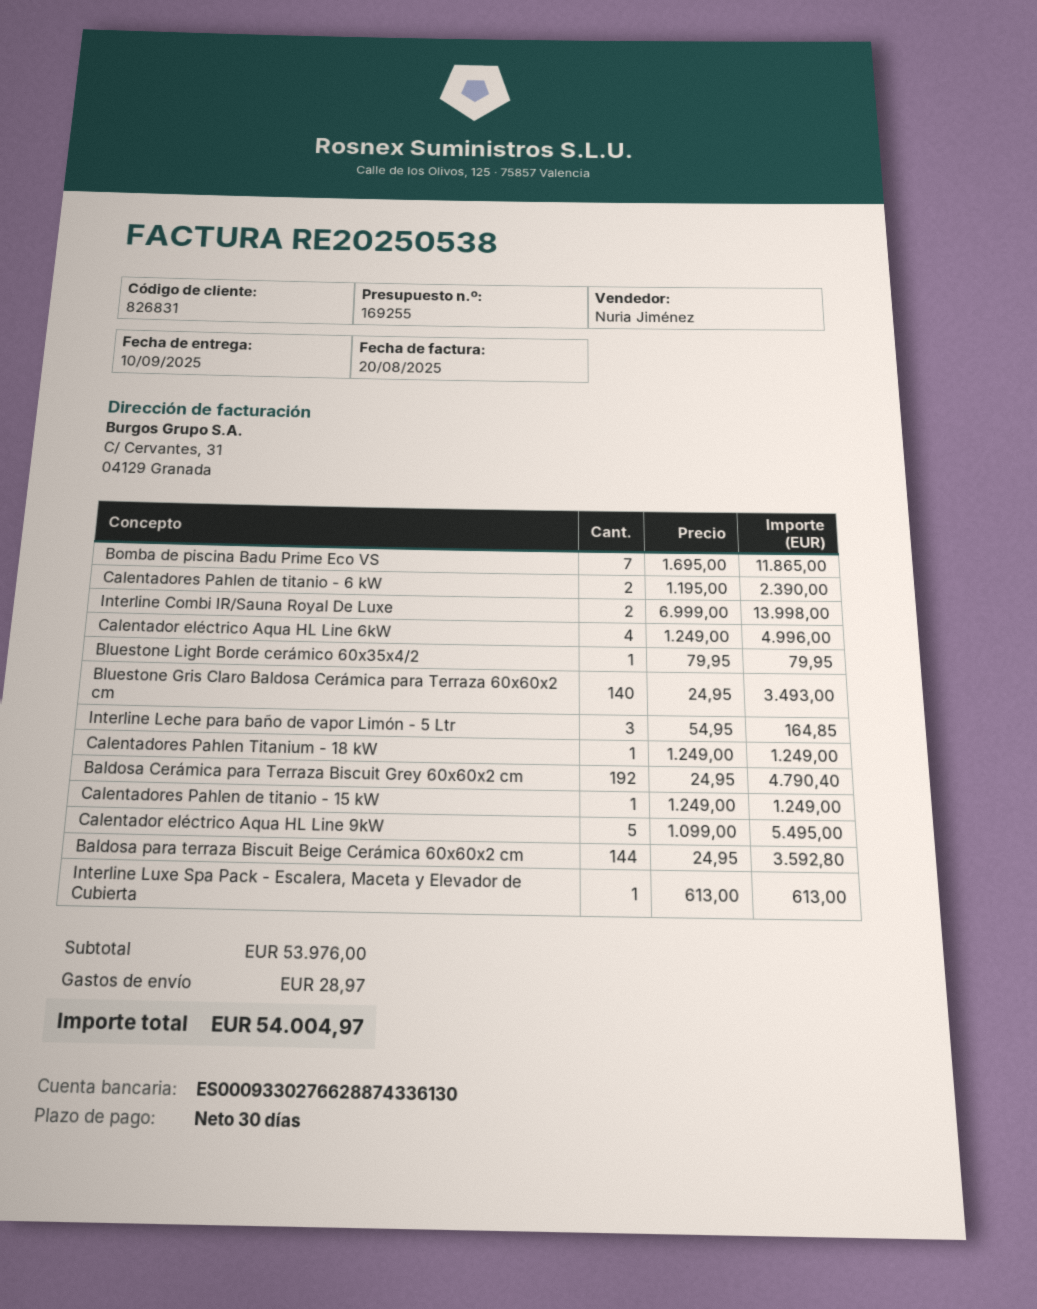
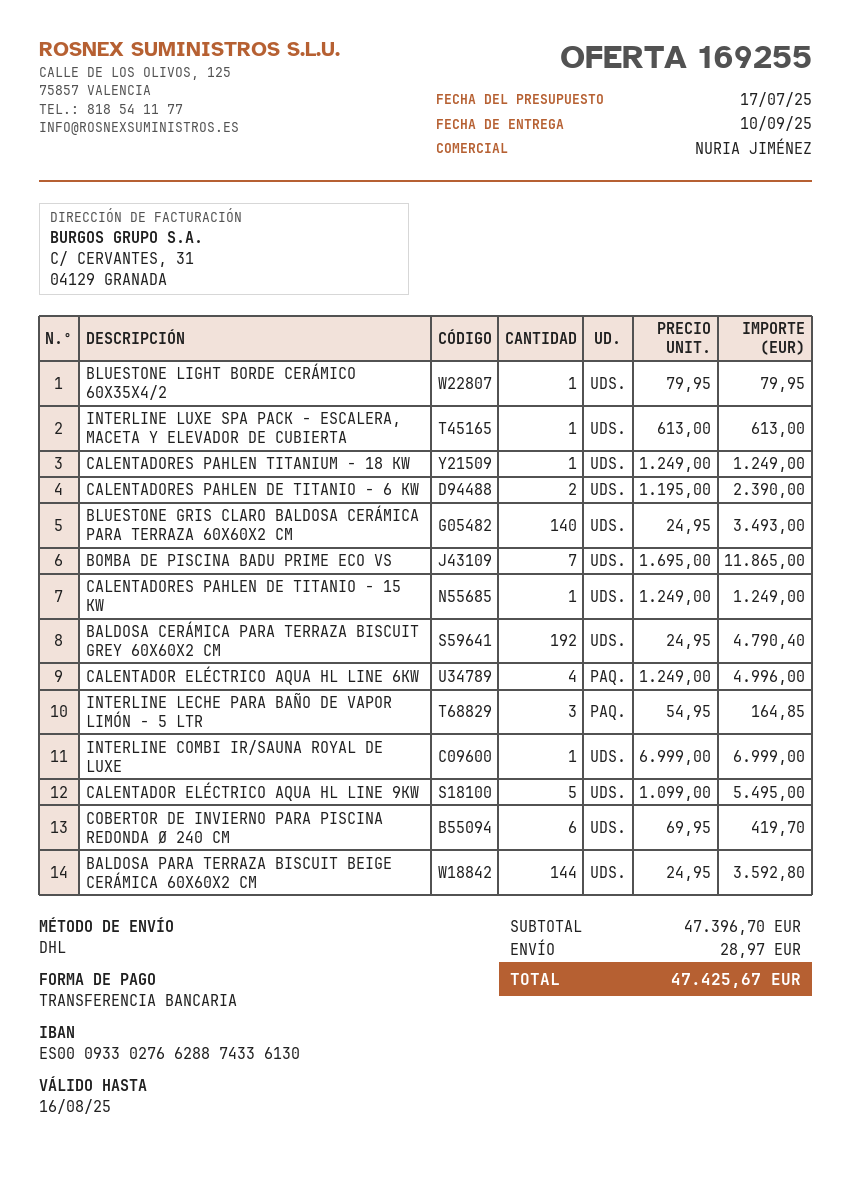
Interline Combi IR/Sauna Royal De Luxe: 2 x 6999.00 = 13998.00 -> 1 x 6999.00 = 6999.00
COBERTOR DE INVIERNO PARA PISCINA REDONDA Ø 240 CM: none -> 6 x 69.95 = 419.70
subtotal: 53976.00 -> 47396.70
total: 54004.97 -> 47425.67

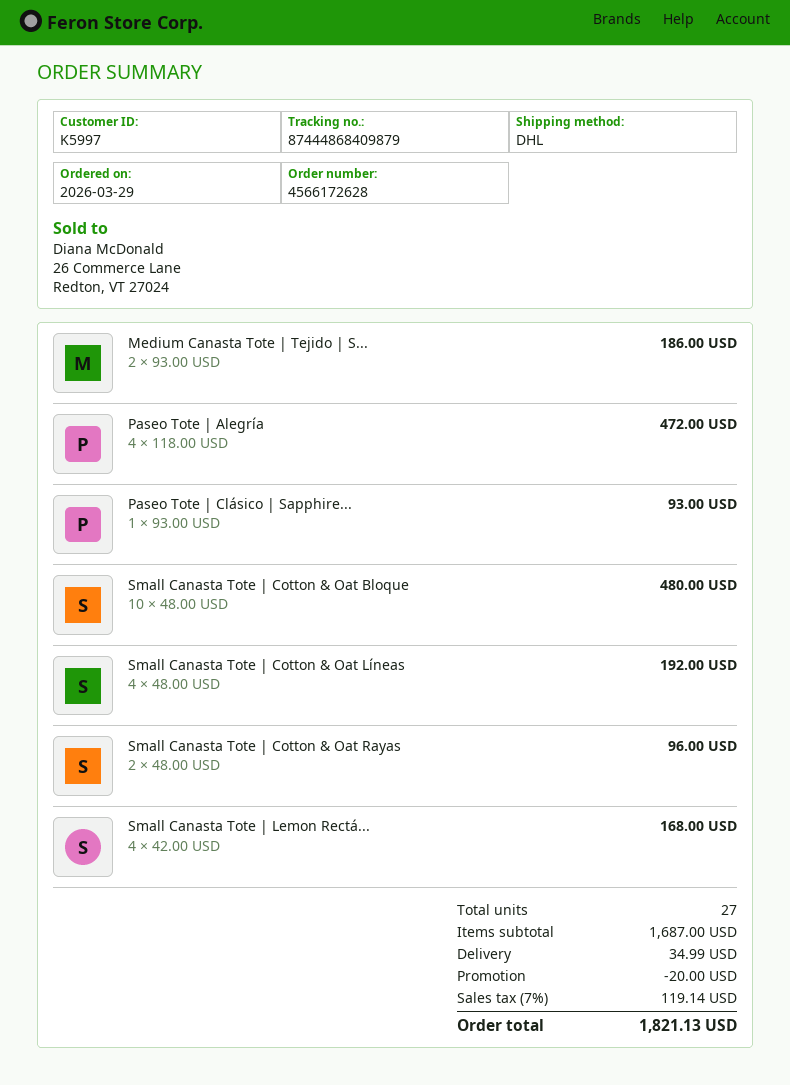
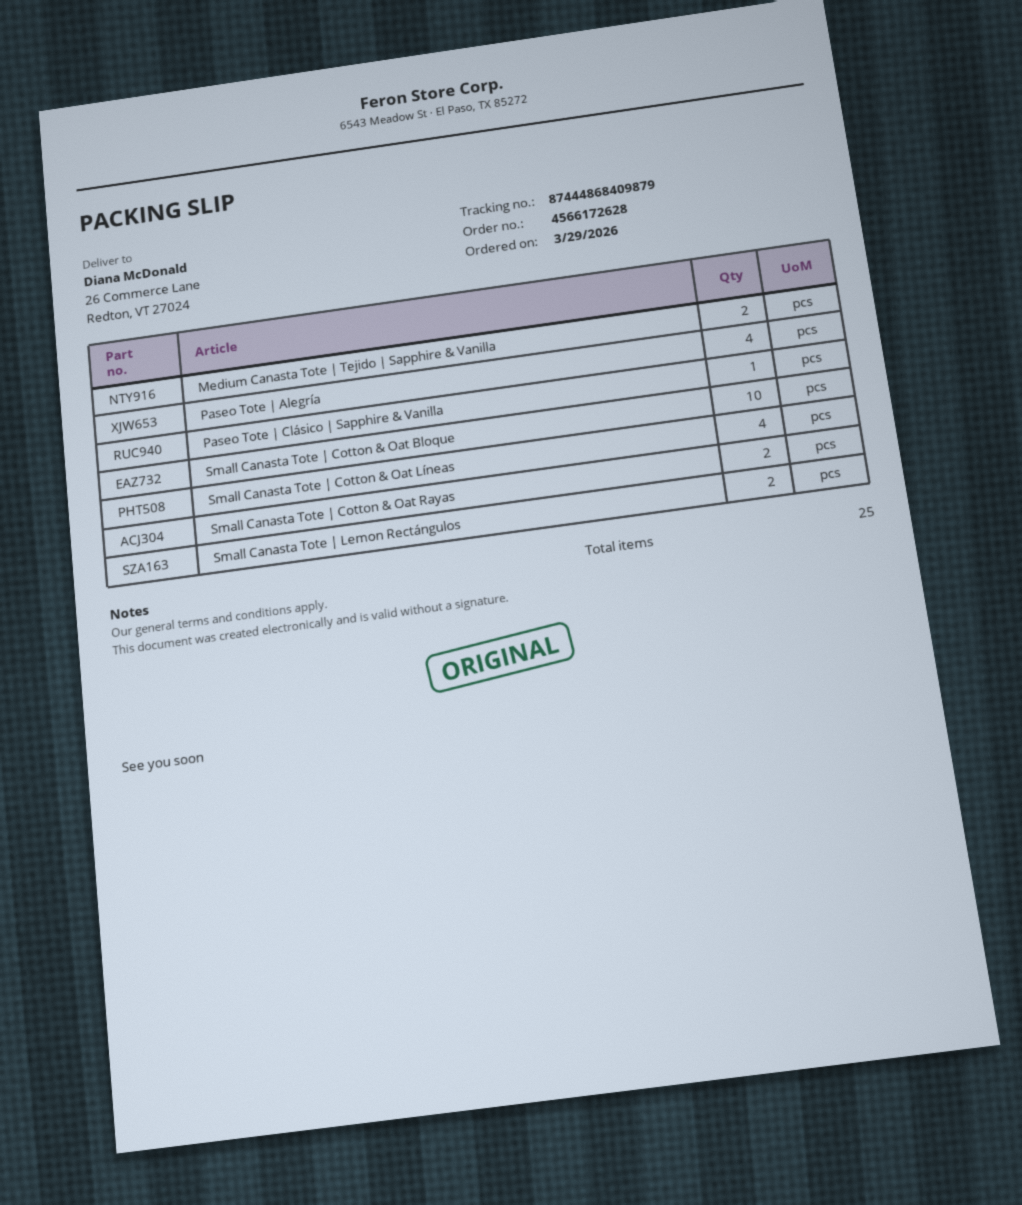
Small Canasta Tote | Lemon Rectá...: 4 -> 2
total quantity: 27 -> 25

-----

Problem description: What is needed is an exact copy of the entries, without any images.

Solution:
Interline Combi IR/Sauna Royal De Luxe: 2 x 6999.00 = 13998.00 -> 1 x 6999.00 = 6999.00
COBERTOR DE INVIERNO PARA PISCINA REDONDA Ø 240 CM: none -> 6 x 69.95 = 419.70
subtotal: 53976.00 -> 47396.70
total: 54004.97 -> 47425.67

Small Canasta Tote | Lemon Rectá...: 4 -> 2
total quantity: 27 -> 25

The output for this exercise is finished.